En La Habana, los túneles que alguna vez sirvieron como parte de la estrategia defensiva conocida como la “guerra de todo el pueblo” permanecen en desuso y deterioro, lejos del propósito que tuvieron durante el período de mayor tensión con Estados Unidos. Estos refugios, concebidos para proteger a la población en caso de ataque, están hoy invadidos por la maleza, plagas y escombros.

Un recorrido por la ciudad revela escenas de abandono. En la Colina Lenin, uno de estos túneles está inundado con agua contaminada y convertido en basurero, mientras ratas e insectos de todo tipo hacen su hábitat en el lugar. Otro túnel en el municipio de Regla permanece cegado, mientras que los espacios visibles en Alamar, en La Habana del Este, están próximos a colapsar y resultan inseguros incluso para quienes viven cerca.

Vecinos de esas zonas describen esos refugios subterráneos como lugares insalubres y peligrosos. Uno relata que hace años se encontraron restos humanos en un túnel, lo que confirma que ya no cumplen función alguna relacionada con su diseño original.
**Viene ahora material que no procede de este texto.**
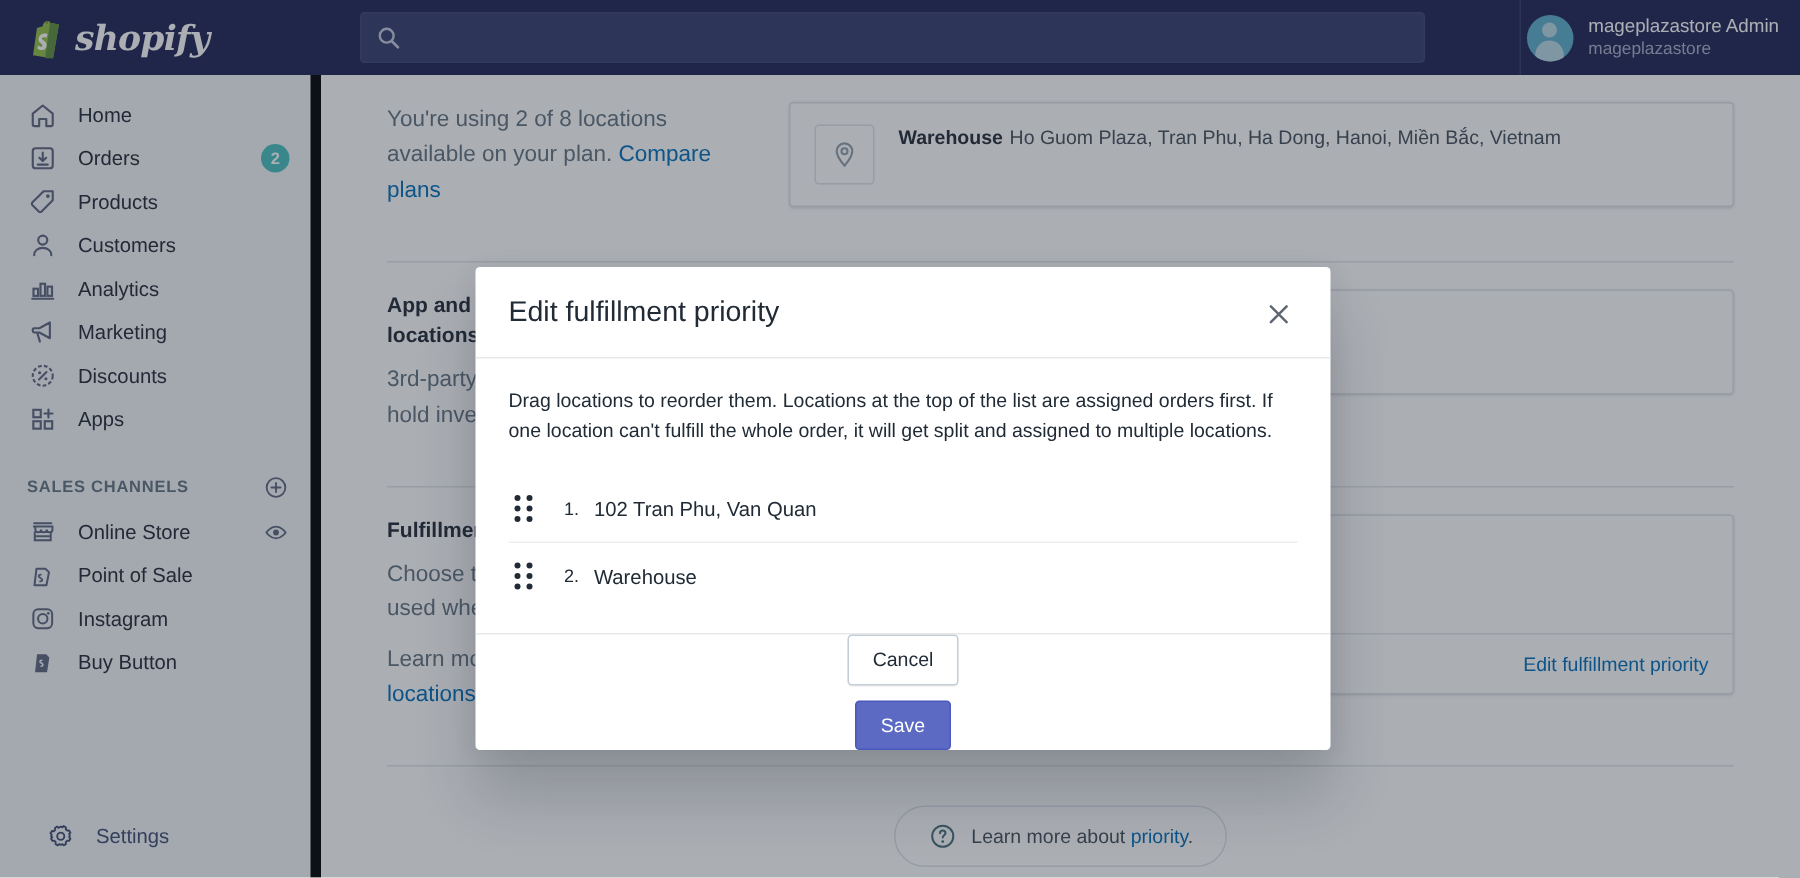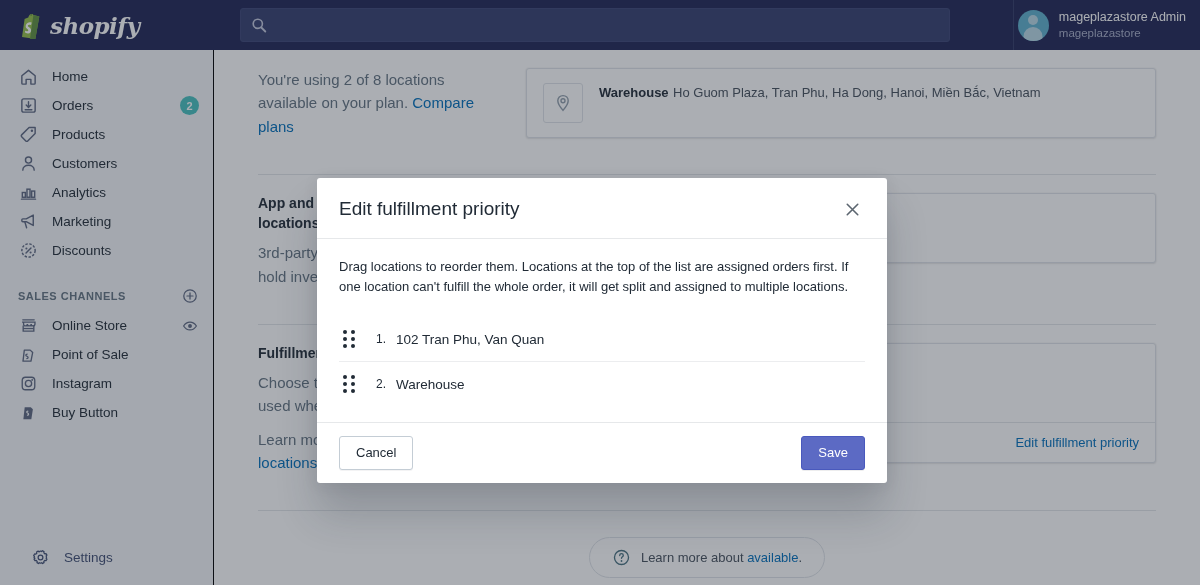"Home" .sidebar { border-right: 1px solid #000000 -> 7px solid #000000 }
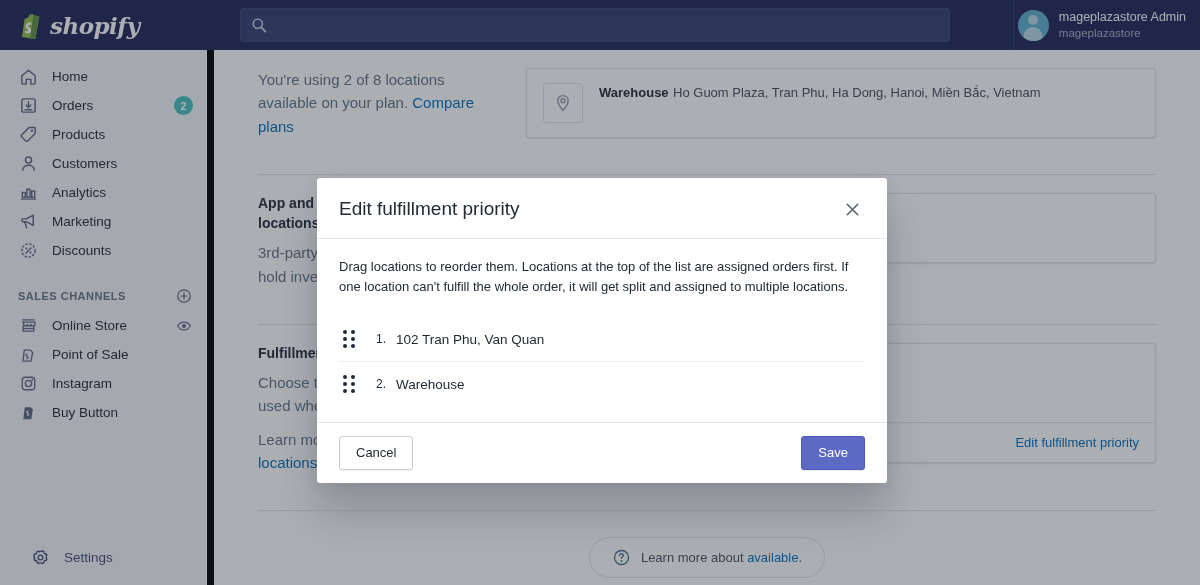"Apps" div.nav-item { html: none -> <div> <span> <svg> <rect></rect> <rect></rect> <rect></rect> <path></path> </svg> </span> <span>Apps</span> </div> }
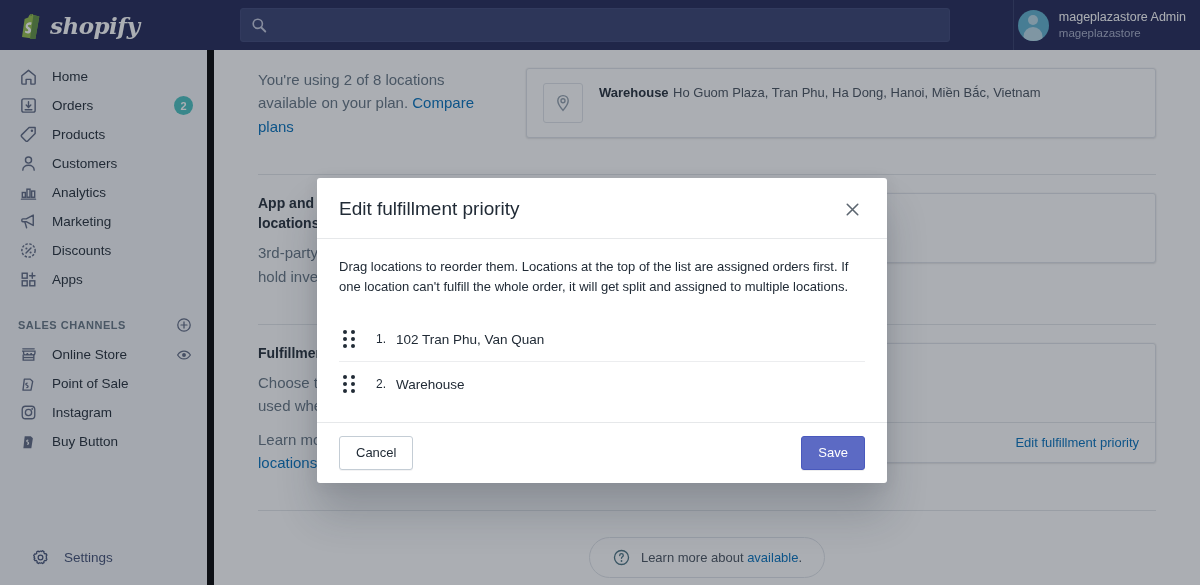"Cancel" .modal-foot { flex-direction: none -> column; padding: 13px 22px -> 0 22px }
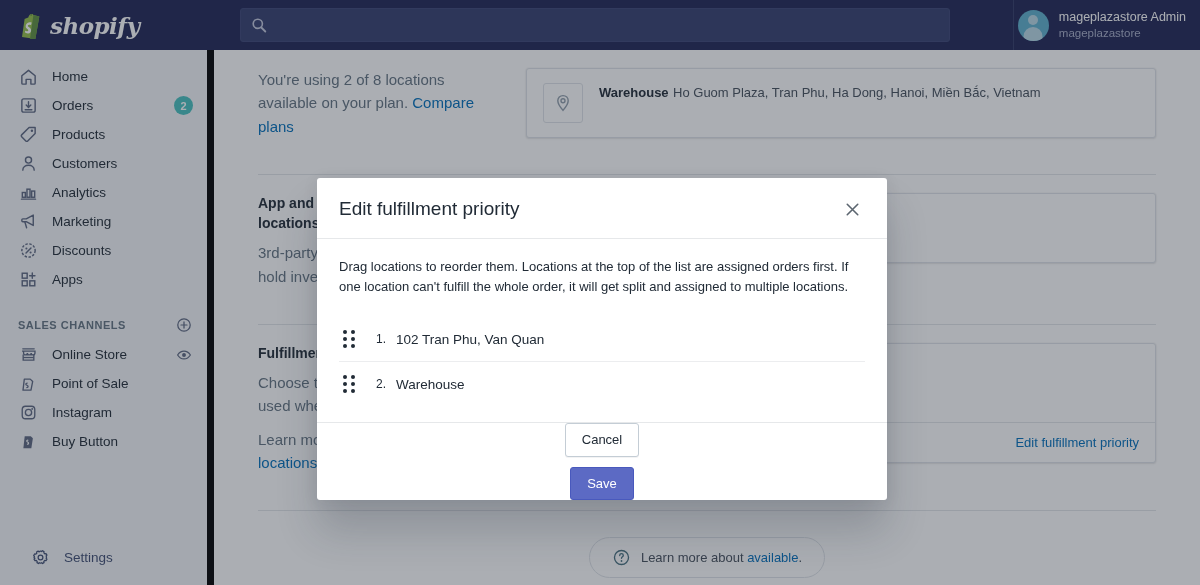"available" span.link { text: available -> priority }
En el reparto Camilo, también en La Habana del Este, se mantiene una antigua construcción militar al nivel del suelo, rodeada de maleza y con espacios interiores impracticables, convertida solo en testigo de un pasado en el que la vigilancia y el miedo a una invasión eran moneda corriente.

La “guerra de todo el pueblo” fue una política impulsada por Fidel Castro desde los años 80 y establecida formalmente en la Ley de Defensa Nacional de 1994, en pleno periodo especial, que consistía en movilizar a toda la sociedad para contribuir a la defensa nacional. Esta estrategia se basaba en la utilización de todos los recursos y fuerzas tanto del Estado como de la población para responder a una eventual agresión extranjera, con un sistema de defensa territorial que involucraba desde la construcción de refugios hasta la formación de voluntarios.

En su momento, cualquier actividad civil —como la construcción de viviendas o escuelas— podía detenerse para destinar mano de obra y materiales a la apertura de estos túneles y otros sistemas defensivos. Sin embargo, en la actualidad, estas infraestructuras han perdido toda su función y están en condiciones precarias que contrastan con los discursos oficiales que aún mencionan la vigencia de esa estrategia.

El deterioro de estos refugios no solo refleja el paso del tiempo, sino también un cambio real en el contexto político y militar del país, donde esas construcciones ya no representan un elemento clave de la defensa nacional. En lugar de mantenerlos activos, muchos fueron simplemente abandonados, lo que pone en evidencia que la “guerra de todo el pueblo” se ha convertido más en un símbolo que en una realidad operativa.